◆ **The task**
Write out the entries once more, exactly as they appear.

◆ **Data shown**
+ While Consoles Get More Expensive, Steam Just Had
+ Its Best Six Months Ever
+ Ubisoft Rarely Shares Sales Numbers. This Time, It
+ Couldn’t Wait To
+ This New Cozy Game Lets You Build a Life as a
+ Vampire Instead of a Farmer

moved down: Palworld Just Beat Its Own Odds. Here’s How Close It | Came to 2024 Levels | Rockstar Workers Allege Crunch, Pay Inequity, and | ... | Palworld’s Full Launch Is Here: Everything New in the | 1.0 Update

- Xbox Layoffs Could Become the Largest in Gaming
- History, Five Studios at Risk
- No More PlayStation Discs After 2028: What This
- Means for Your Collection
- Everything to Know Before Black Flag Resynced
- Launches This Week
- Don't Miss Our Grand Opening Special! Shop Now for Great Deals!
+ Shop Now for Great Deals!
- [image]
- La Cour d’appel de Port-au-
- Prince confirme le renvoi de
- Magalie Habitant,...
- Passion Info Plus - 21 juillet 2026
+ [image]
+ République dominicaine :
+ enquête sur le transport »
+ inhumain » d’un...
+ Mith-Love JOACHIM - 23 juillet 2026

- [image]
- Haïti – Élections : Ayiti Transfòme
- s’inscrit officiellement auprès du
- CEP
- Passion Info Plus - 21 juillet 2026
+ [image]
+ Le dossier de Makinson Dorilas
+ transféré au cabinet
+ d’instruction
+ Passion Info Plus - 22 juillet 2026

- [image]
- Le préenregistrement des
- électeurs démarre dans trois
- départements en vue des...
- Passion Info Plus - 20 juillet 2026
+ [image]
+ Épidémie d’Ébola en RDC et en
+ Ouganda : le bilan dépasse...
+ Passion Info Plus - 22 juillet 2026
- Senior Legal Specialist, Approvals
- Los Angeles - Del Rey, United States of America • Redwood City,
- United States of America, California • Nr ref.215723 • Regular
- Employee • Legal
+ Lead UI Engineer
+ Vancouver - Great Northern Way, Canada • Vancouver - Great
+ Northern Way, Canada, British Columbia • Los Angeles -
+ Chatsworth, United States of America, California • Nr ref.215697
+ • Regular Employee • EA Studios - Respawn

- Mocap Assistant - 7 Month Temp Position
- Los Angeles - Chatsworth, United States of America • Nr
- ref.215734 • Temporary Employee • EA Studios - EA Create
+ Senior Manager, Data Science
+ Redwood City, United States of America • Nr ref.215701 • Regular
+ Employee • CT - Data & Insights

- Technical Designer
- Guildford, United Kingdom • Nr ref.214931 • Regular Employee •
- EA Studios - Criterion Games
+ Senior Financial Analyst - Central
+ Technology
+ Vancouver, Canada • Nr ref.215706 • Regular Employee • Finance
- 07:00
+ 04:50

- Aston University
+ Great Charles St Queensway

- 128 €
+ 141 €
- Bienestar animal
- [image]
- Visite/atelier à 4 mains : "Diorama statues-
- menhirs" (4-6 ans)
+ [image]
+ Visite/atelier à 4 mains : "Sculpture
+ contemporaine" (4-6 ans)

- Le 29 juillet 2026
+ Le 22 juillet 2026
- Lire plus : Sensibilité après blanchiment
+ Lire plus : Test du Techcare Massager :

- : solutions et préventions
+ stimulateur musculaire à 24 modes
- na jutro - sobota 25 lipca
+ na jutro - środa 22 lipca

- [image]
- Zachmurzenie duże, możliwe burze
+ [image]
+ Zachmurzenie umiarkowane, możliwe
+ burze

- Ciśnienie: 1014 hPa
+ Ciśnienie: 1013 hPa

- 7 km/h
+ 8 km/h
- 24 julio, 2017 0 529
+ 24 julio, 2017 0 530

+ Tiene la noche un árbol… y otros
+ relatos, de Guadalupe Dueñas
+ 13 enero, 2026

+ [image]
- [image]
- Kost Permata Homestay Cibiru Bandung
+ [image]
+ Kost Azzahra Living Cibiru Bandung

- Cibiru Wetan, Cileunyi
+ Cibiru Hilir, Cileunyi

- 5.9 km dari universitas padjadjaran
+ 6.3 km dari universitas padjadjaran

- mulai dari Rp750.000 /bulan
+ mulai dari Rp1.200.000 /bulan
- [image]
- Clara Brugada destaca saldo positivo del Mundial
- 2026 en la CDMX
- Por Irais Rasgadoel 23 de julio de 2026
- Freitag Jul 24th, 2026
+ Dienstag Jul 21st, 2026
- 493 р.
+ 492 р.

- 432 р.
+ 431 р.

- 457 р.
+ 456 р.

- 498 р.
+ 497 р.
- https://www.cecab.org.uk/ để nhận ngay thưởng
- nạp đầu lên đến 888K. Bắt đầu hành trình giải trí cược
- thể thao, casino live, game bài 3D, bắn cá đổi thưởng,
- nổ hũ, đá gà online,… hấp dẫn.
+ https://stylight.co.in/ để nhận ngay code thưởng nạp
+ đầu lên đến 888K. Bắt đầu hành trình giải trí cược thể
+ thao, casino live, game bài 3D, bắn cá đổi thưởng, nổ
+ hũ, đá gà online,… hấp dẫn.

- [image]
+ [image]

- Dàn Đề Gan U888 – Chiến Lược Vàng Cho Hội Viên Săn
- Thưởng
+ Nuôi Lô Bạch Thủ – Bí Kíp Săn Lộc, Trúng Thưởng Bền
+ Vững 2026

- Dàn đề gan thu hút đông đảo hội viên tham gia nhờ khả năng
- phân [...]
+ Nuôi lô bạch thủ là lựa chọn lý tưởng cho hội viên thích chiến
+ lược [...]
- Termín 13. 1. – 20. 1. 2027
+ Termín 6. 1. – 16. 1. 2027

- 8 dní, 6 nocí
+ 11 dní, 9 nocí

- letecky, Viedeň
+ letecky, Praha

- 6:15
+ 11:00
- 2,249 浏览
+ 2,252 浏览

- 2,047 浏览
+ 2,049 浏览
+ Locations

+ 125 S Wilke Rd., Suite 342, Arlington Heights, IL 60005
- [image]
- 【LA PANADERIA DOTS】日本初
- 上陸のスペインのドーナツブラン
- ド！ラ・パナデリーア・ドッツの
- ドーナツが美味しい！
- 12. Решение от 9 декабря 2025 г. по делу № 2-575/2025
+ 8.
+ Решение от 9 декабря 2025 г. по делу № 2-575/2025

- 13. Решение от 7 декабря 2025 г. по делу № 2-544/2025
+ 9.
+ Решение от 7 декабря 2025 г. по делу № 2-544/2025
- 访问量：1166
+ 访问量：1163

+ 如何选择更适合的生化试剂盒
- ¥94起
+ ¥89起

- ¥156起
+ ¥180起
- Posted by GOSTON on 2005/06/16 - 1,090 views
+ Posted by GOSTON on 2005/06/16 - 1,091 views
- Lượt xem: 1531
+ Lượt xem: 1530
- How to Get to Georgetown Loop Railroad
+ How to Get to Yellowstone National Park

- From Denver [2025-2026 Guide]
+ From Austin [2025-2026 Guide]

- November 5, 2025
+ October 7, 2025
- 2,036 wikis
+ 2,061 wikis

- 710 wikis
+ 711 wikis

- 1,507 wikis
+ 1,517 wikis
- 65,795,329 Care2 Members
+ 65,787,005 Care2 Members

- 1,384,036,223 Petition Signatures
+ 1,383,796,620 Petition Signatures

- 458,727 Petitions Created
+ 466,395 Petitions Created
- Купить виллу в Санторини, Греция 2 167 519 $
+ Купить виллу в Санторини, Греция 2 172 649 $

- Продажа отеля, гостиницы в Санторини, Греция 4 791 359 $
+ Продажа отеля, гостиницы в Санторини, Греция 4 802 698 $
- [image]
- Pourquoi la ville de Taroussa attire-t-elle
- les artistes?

◆ **Task output**
+ While Consoles Get More Expensive, Steam Just Had
+ Its Best Six Months Ever
+ Ubisoft Rarely Shares Sales Numbers. This Time, It
+ Couldn’t Wait To
+ This New Cozy Game Lets You Build a Life as a
+ Vampire Instead of a Farmer

moved down: Palworld Just Beat Its Own Odds. Here’s How Close It | Came to 2024 Levels | Rockstar Workers Allege Crunch, Pay Inequity, and | ... | Palworld’s Full Launch Is Here: Everything New in the | 1.0 Update

- Xbox Layoffs Could Become the Largest in Gaming
- History, Five Studios at Risk
- No More PlayStation Discs After 2028: What This
- Means for Your Collection
- Everything to Know Before Black Flag Resynced
- Launches This Week
- Don't Miss Our Grand Opening Special! Shop Now for Great Deals!
+ Shop Now for Great Deals!
- [image]
- La Cour d’appel de Port-au-
- Prince confirme le renvoi de
- Magalie Habitant,...
- Passion Info Plus - 21 juillet 2026
+ [image]
+ République dominicaine :
+ enquête sur le transport »
+ inhumain » d’un...
+ Mith-Love JOACHIM - 23 juillet 2026

- [image]
- Haïti – Élections : Ayiti Transfòme
- s’inscrit officiellement auprès du
- CEP
- Passion Info Plus - 21 juillet 2026
+ [image]
+ Le dossier de Makinson Dorilas
+ transféré au cabinet
+ d’instruction
+ Passion Info Plus - 22 juillet 2026

- [image]
- Le préenregistrement des
- électeurs démarre dans trois
- départements en vue des...
- Passion Info Plus - 20 juillet 2026
+ [image]
+ Épidémie d’Ébola en RDC et en
+ Ouganda : le bilan dépasse...
+ Passion Info Plus - 22 juillet 2026
- Senior Legal Specialist, Approvals
- Los Angeles - Del Rey, United States of America • Redwood City,
- United States of America, California • Nr ref.215723 • Regular
- Employee • Legal
+ Lead UI Engineer
+ Vancouver - Great Northern Way, Canada • Vancouver - Great
+ Northern Way, Canada, British Columbia • Los Angeles -
+ Chatsworth, United States of America, California • Nr ref.215697
+ • Regular Employee • EA Studios - Respawn

- Mocap Assistant - 7 Month Temp Position
- Los Angeles - Chatsworth, United States of America • Nr
- ref.215734 • Temporary Employee • EA Studios - EA Create
+ Senior Manager, Data Science
+ Redwood City, United States of America • Nr ref.215701 • Regular
+ Employee • CT - Data & Insights

- Technical Designer
- Guildford, United Kingdom • Nr ref.214931 • Regular Employee •
- EA Studios - Criterion Games
+ Senior Financial Analyst - Central
+ Technology
+ Vancouver, Canada • Nr ref.215706 • Regular Employee • Finance
- 07:00
+ 04:50

- Aston University
+ Great Charles St Queensway

- 128 €
+ 141 €
- Bienestar animal
- [image]
- Visite/atelier à 4 mains : "Diorama statues-
- menhirs" (4-6 ans)
+ [image]
+ Visite/atelier à 4 mains : "Sculpture
+ contemporaine" (4-6 ans)

- Le 29 juillet 2026
+ Le 22 juillet 2026
- Lire plus : Sensibilité après blanchiment
+ Lire plus : Test du Techcare Massager :

- : solutions et préventions
+ stimulateur musculaire à 24 modes
- na jutro - sobota 25 lipca
+ na jutro - środa 22 lipca

- [image]
- Zachmurzenie duże, możliwe burze
+ [image]
+ Zachmurzenie umiarkowane, możliwe
+ burze

- Ciśnienie: 1014 hPa
+ Ciśnienie: 1013 hPa

- 7 km/h
+ 8 km/h
- 24 julio, 2017 0 529
+ 24 julio, 2017 0 530

+ Tiene la noche un árbol… y otros
+ relatos, de Guadalupe Dueñas
+ 13 enero, 2026

+ [image]
- [image]
- Kost Permata Homestay Cibiru Bandung
+ [image]
+ Kost Azzahra Living Cibiru Bandung

- Cibiru Wetan, Cileunyi
+ Cibiru Hilir, Cileunyi

- 5.9 km dari universitas padjadjaran
+ 6.3 km dari universitas padjadjaran

- mulai dari Rp750.000 /bulan
+ mulai dari Rp1.200.000 /bulan
- [image]
- Clara Brugada destaca saldo positivo del Mundial
- 2026 en la CDMX
- Por Irais Rasgadoel 23 de julio de 2026
- Freitag Jul 24th, 2026
+ Dienstag Jul 21st, 2026
- 493 р.
+ 492 р.

- 432 р.
+ 431 р.

- 457 р.
+ 456 р.

- 498 р.
+ 497 р.
- https://www.cecab.org.uk/ để nhận ngay thưởng
- nạp đầu lên đến 888K. Bắt đầu hành trình giải trí cược
- thể thao, casino live, game bài 3D, bắn cá đổi thưởng,
- nổ hũ, đá gà online,… hấp dẫn.
+ https://stylight.co.in/ để nhận ngay code thưởng nạp
+ đầu lên đến 888K. Bắt đầu hành trình giải trí cược thể
+ thao, casino live, game bài 3D, bắn cá đổi thưởng, nổ
+ hũ, đá gà online,… hấp dẫn.

- [image]
+ [image]

- Dàn Đề Gan U888 – Chiến Lược Vàng Cho Hội Viên Săn
- Thưởng
+ Nuôi Lô Bạch Thủ – Bí Kíp Săn Lộc, Trúng Thưởng Bền
+ Vững 2026

- Dàn đề gan thu hút đông đảo hội viên tham gia nhờ khả năng
- phân [...]
+ Nuôi lô bạch thủ là lựa chọn lý tưởng cho hội viên thích chiến
+ lược [...]
- Termín 13. 1. – 20. 1. 2027
+ Termín 6. 1. – 16. 1. 2027

- 8 dní, 6 nocí
+ 11 dní, 9 nocí

- letecky, Viedeň
+ letecky, Praha

- 6:15
+ 11:00
- 2,249 浏览
+ 2,252 浏览

- 2,047 浏览
+ 2,049 浏览
+ Locations

+ 125 S Wilke Rd., Suite 342, Arlington Heights, IL 60005
- [image]
- 【LA PANADERIA DOTS】日本初
- 上陸のスペインのドーナツブラン
- ド！ラ・パナデリーア・ドッツの
- ドーナツが美味しい！
- 12. Решение от 9 декабря 2025 г. по делу № 2-575/2025
+ 8.
+ Решение от 9 декабря 2025 г. по делу № 2-575/2025

- 13. Решение от 7 декабря 2025 г. по делу № 2-544/2025
+ 9.
+ Решение от 7 декабря 2025 г. по делу № 2-544/2025
- 访问量：1166
+ 访问量：1163

+ 如何选择更适合的生化试剂盒
- ¥94起
+ ¥89起

- ¥156起
+ ¥180起
- Posted by GOSTON on 2005/06/16 - 1,090 views
+ Posted by GOSTON on 2005/06/16 - 1,091 views
- Lượt xem: 1531
+ Lượt xem: 1530
- How to Get to Georgetown Loop Railroad
+ How to Get to Yellowstone National Park

- From Denver [2025-2026 Guide]
+ From Austin [2025-2026 Guide]

- November 5, 2025
+ October 7, 2025
- 2,036 wikis
+ 2,061 wikis

- 710 wikis
+ 711 wikis

- 1,507 wikis
+ 1,517 wikis
- 65,795,329 Care2 Members
+ 65,787,005 Care2 Members

- 1,384,036,223 Petition Signatures
+ 1,383,796,620 Petition Signatures

- 458,727 Petitions Created
+ 466,395 Petitions Created
- Купить виллу в Санторини, Греция 2 167 519 $
+ Купить виллу в Санторини, Греция 2 172 649 $

- Продажа отеля, гостиницы в Санторини, Греция 4 791 359 $
+ Продажа отеля, гостиницы в Санторини, Греция 4 802 698 $
- [image]
- Pourquoi la ville de Taroussa attire-t-elle
- les artistes?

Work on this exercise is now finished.